One of the prize’s judges, Katherine Garrett-Cox, chief executive of GIB Asset Management, described the book proposal as a “standout” account “from the front line of tackling climate change”.
Ariel is a Gates Cambridge Scholar and a PhD student in the Organisational Theory & Information Systems subject group at Cambridge Judge Business School, University of Cambridge. She previously graduated from the Business School’s MPhil Innovation, Strategy & Organisation programme in 2020.
An incredible future if we use tech to combat climate change
Accepting the award, saying it is “impossible to reach these spaces on one’s own”, Ariel thanked Gates Cambridge, Cambridge Judge Business School and its “unparalleled” community of researchers, and several Cambridge Judge faculty.

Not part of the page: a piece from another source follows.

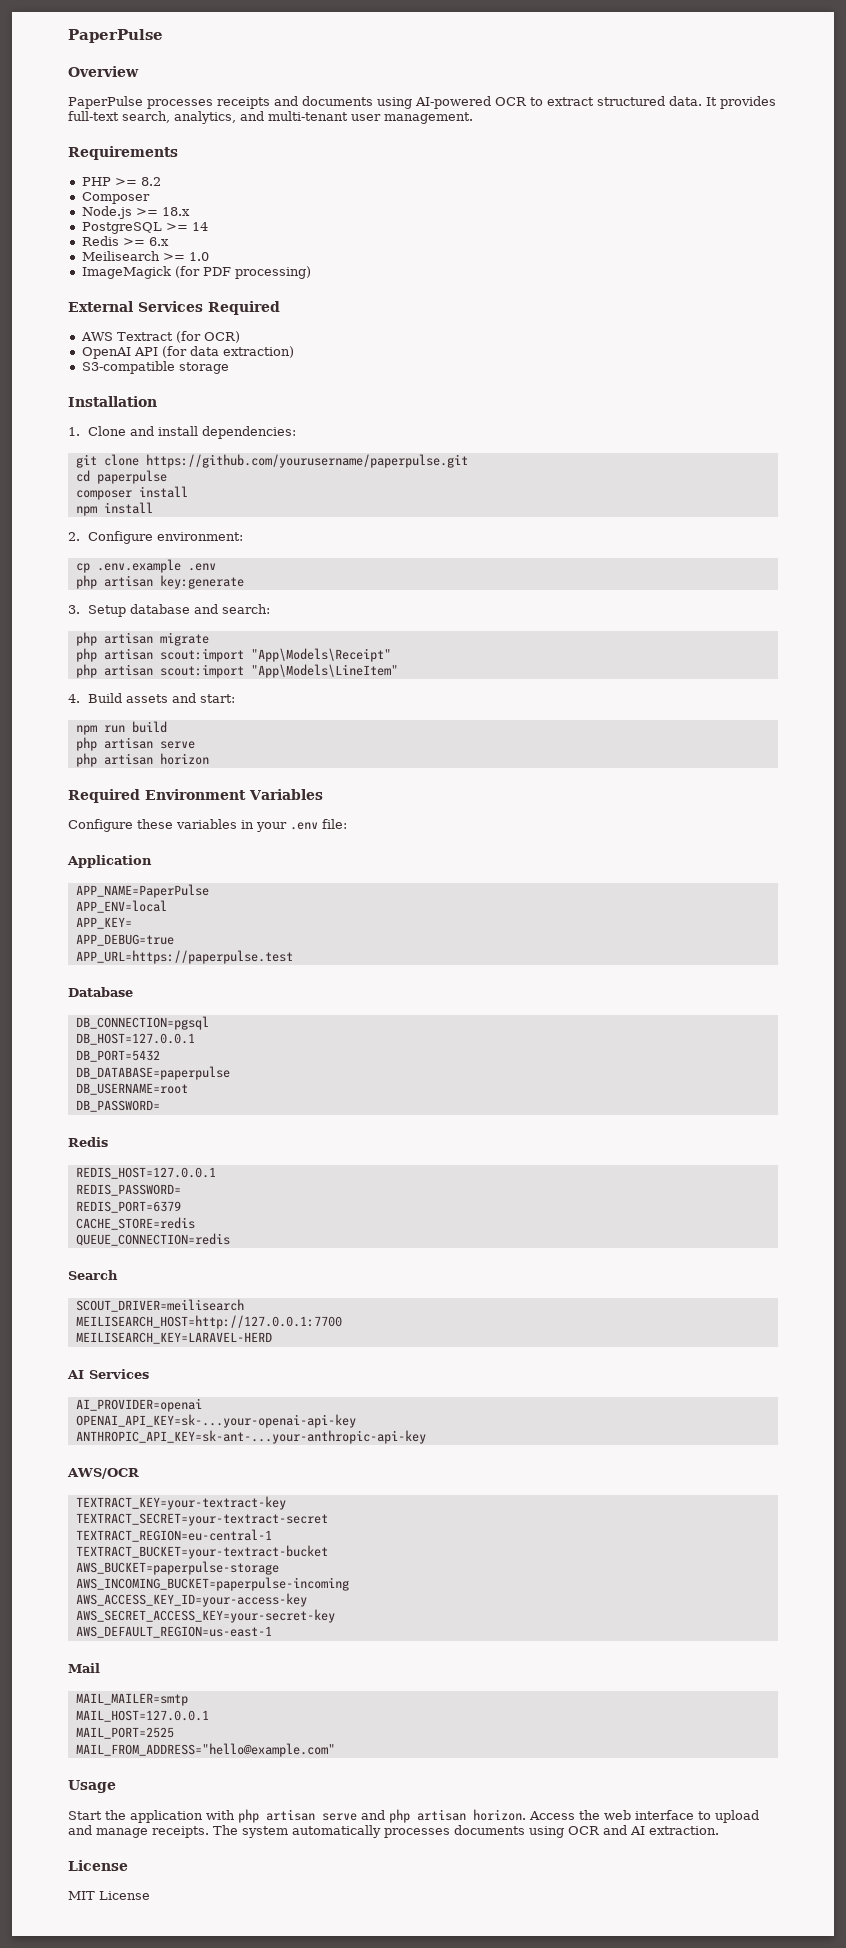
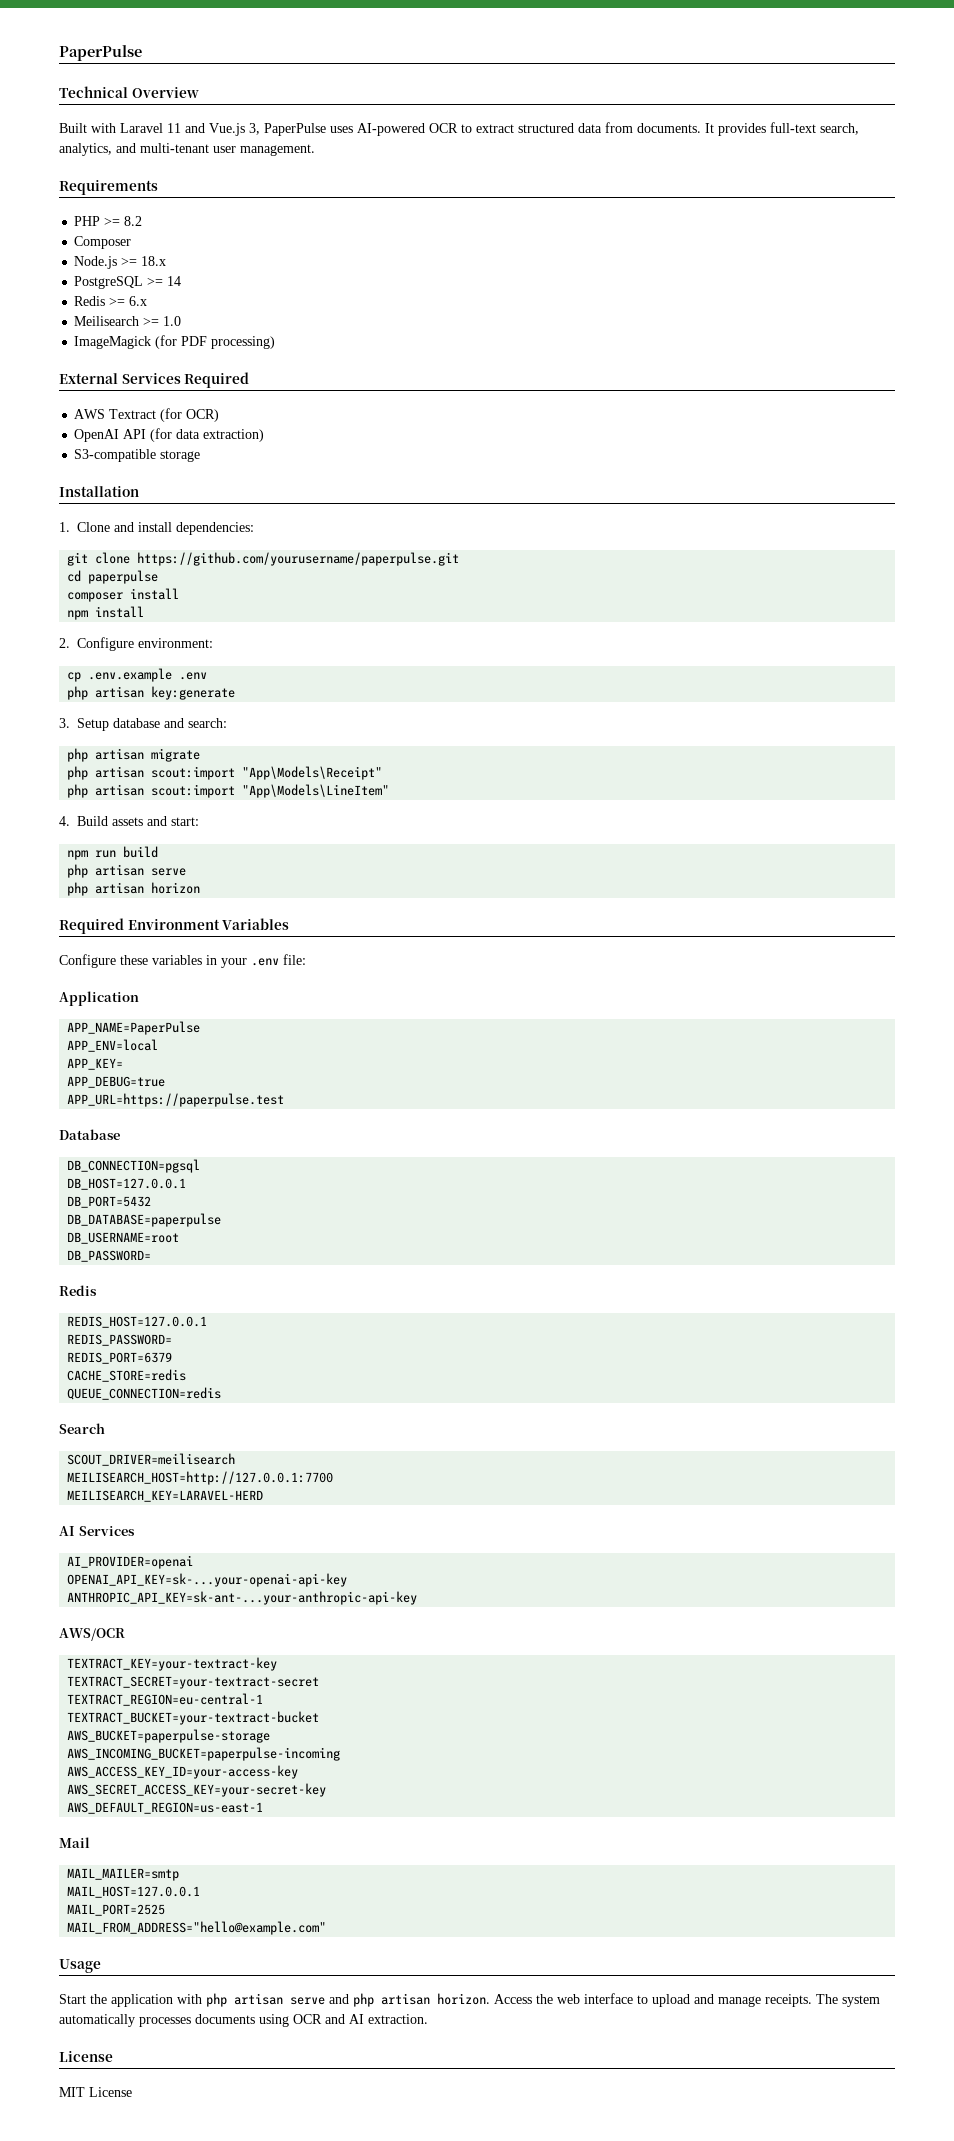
- Overview
+ Technical Overview
- PaperPulse processes receipts and documents using AI-powered OCR to extract structured data.
+ Built with Laravel 11 and Vue.js 3, PaperPulse uses AI-powered OCR to extract structured data from documents.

“I hope all of you leave this room and this event tonight with more of an inspiration towards what we can do on the climate tech front,” she told the ceremony guests. “My entrepreneurs risk so much professionally but they all see this future that we all can hope will actually manifest, maybe by 2050 at the latest but hopefully even sooner.
“So rather than necessarily thinking of the climate angst that can come out of all the news we hear on a routine basis, that’s perfectly valid, but we also have such an incredible future we can shape going ahead.”
Compelling and enjoyable insight into future business trends
The prize is awarded by a jury “looking for a proposal that provided a compelling and enjoyable insight into future trends in business, economics, finance or management”. The prize is supported by the Financial Times and consultancy McKinsey, and named after Brendan Bracken, former chair of the FT, and Marvin Bower, former managing director of McKinsey.
At the same dinner ceremony in London, the Financial Times Business Book of the Year Award was presented to Chris Miller for Chip War, an account of the global battle for semiconductor supremacy.
Ambitious, even crazy, but essential for climate transformation
The FT in late November published excerpts from the three Bracken Bower Prize finalists’ book proposals, including these passages from Ariel’s book proposal about driven and dedicated people in Cambridge and beyond seeking enterprising solutions to the pressing global problem of climate change:
“Ambitious? Yes. Feasible? Potentially. These entrepreneurs were risking stable career paths, pivoting from decades of experience working in industry, or coming fresh from the lab with just an idea and their PhD in hand from the world’s top schools, to throw themselves into imagining and building the foundation of a new world by 2050.
“Over 18 months, I would follow these climate entrepreneurs as they built and dissolved teams, fought with venture capitalists over the sector-wide lack of hardware funding, be hyped in international news outlets, reject millions of dollars of needed venture seed funding based on personal value conflicts, and in some cases, secure contracts with members of the Fortune 100 — the biggest companies in the world — that would bolster their growth like rocket fuel.
“These entrepreneurs were pushing to normalise regenerative agriculture in Latin America; to standardise business-to-business (B2B) software-as-a-service (SaaS) carbon emissions tracking practices; to build smaller and more efficient silicon batteries to accelerate a widespread transportation transition to all-electric vehicles; to train advanced artificial intelligence to more quickly identify the new materials needed to make future cargo transportation environmentally sustainable. And these were only four of the teams.
“This wasn’t selling search engine optimisation. Their ambition was a fundamental transformation of global business practices and societal infrastructure. Losing one of our group heightened how aware we all were of the stakes ahead. Yet, I wasn’t there as an entrepreneur: I was embedded as a researcher for my PhD at the University of Cambridge, studying the challenges and opportunities these 60 founders faced.
“These founders were fighting their way to build effective teams that would scale the innovations needed to navigate the climate crisis and bring society to net zero emissions, taking the challenges of entrepreneurship and making it that extra step harder by pursuing environmental change and financial success without sacrificing either. They all had crazy ideas – mad, ambitious visions of how the future of business and society could be cleaner, greener, and better than before.”